**Task goal**
Sort through the material below and copy each line with "install".

******

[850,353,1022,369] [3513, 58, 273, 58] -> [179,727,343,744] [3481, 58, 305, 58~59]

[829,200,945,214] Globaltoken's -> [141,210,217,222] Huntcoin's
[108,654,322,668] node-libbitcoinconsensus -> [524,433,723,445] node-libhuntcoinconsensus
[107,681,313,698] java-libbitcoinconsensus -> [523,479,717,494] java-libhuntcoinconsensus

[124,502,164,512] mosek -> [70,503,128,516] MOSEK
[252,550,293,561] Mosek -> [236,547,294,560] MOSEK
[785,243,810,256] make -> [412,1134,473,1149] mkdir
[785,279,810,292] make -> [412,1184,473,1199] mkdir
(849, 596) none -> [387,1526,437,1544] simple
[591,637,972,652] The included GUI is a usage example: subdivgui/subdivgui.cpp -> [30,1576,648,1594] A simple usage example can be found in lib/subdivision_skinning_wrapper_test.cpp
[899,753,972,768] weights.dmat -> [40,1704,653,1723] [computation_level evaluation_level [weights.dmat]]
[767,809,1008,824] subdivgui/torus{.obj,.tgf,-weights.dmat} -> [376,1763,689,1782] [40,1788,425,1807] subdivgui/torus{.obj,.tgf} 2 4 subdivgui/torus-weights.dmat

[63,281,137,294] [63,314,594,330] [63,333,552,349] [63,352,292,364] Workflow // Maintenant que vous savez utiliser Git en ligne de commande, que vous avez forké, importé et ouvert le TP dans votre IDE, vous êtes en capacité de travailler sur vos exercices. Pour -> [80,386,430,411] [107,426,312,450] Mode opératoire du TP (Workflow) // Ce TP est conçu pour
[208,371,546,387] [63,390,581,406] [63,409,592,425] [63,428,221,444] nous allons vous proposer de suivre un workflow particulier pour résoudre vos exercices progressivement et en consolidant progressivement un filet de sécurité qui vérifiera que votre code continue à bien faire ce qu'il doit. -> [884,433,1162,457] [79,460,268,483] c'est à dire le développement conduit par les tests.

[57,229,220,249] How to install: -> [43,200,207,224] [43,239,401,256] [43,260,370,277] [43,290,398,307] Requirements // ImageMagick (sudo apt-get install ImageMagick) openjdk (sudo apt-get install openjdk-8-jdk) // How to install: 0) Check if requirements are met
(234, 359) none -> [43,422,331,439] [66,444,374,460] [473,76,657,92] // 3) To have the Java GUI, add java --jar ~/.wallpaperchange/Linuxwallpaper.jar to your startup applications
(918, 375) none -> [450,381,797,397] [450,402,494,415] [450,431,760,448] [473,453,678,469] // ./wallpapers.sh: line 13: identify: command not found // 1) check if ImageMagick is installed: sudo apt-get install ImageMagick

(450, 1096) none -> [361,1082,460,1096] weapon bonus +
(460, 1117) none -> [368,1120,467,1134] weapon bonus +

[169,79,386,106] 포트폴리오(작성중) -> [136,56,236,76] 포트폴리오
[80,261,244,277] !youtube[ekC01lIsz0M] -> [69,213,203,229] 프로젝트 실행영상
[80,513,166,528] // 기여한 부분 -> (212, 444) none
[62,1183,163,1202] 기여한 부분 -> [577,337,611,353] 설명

******

**Result for this task**
[57,229,220,249] How to install: -> [43,200,207,224] [43,239,401,256] [43,260,370,277] [43,290,398,307] Requirements // ImageMagick (sudo apt-get install ImageMagick) openjdk (sudo apt-get install openjdk-8-jdk) // How to install: 0) Check if requirements are met
(918, 375) none -> [450,381,797,397] [450,402,494,415] [450,431,760,448] [473,453,678,469] // ./wallpapers.sh: line 13: identify: command not found // 1) check if ImageMagick is installed: sudo apt-get install ImageMagick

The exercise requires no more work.